BACKGROUND: Stigma towards severe mental illness manifests in different ways across cultures and only recently has a theoretical perspective emerged to understand such cultural differences. The 'What Matters Most' framework identifies culturally specific dimensions of stigma by identifying the interactions between cultural norms, roles, and values that impact personhood.
OBJECTIVE: This study explores the cultural underpinnings that create and maintain stigmatizing attitudes towards severe mental illness in Chile.
METHODS: In-depth interviews developed using the 'Scale of Perceived Discrimination and Devaluation', and the 'What Matters Most' framework were conducted with twenty people identified as having a severe mental illness. Interviews were coded and discussed until agreement was reached, then analyzed by an independent reviewer to determine inter-rater reliability.

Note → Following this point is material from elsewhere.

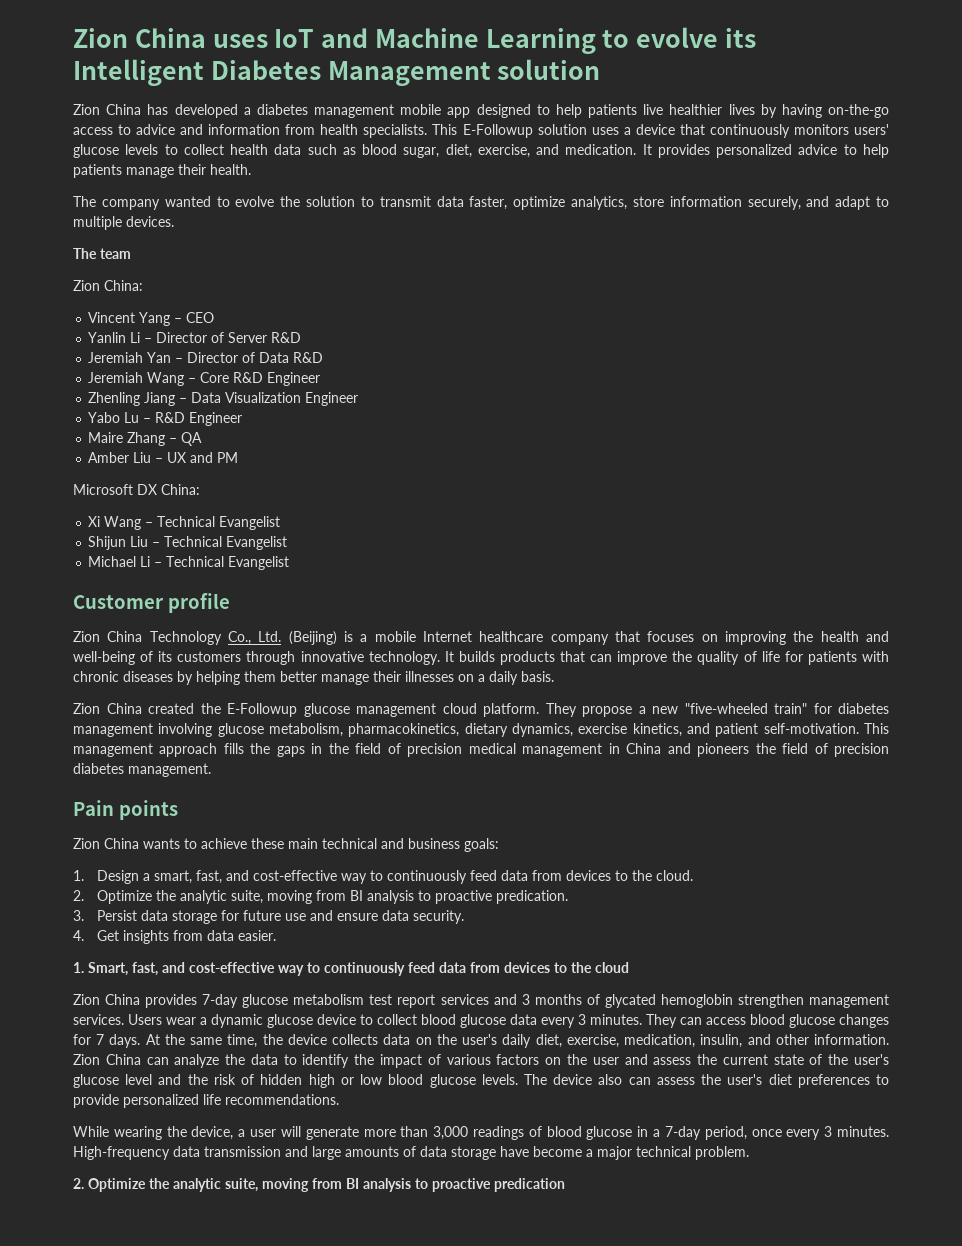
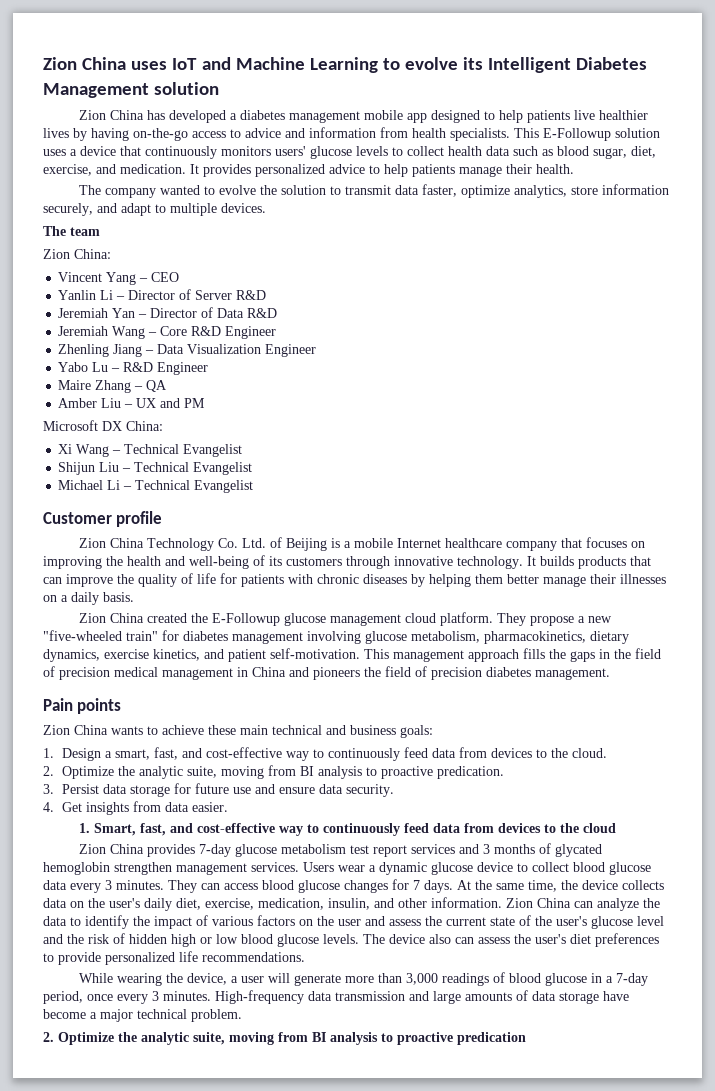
- Zion China Technology Co., Ltd. (Beijing) is a mobile Internet healthcare company that focuses on improving the health and well-being of its customers through innovative technology.
+ Zion China Technology Co. Ltd. of Beijing is a mobile Internet healthcare company that focuses on improving the health and well-being of its customers through innovative technology.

RESULTS: A key factor shaping stigma among women was the loss of capacity to accomplish family roles (i.e. take care of children).or men, cultural notions of 'Machismo' prevented them from disclosing their psychiatric diagnosis as a means to maintain status and ability to work. A protective factor against stigma for men was their ability to guide and provide for the family, thus fulfilling responsibilities attributable to 'Familismo'. Social appearances could play either a shaping or protecting role,contingent on the social status of the individual.
DISCUSSION: In Chilean culture, stigma is rooted in gendered social characteristics and shared familial roles. Interventions should aim to address these norms and incorporate culturally salient protective factors to reduce stigma experienced by individuals with serious mental illness in Chile and other Latin American settings.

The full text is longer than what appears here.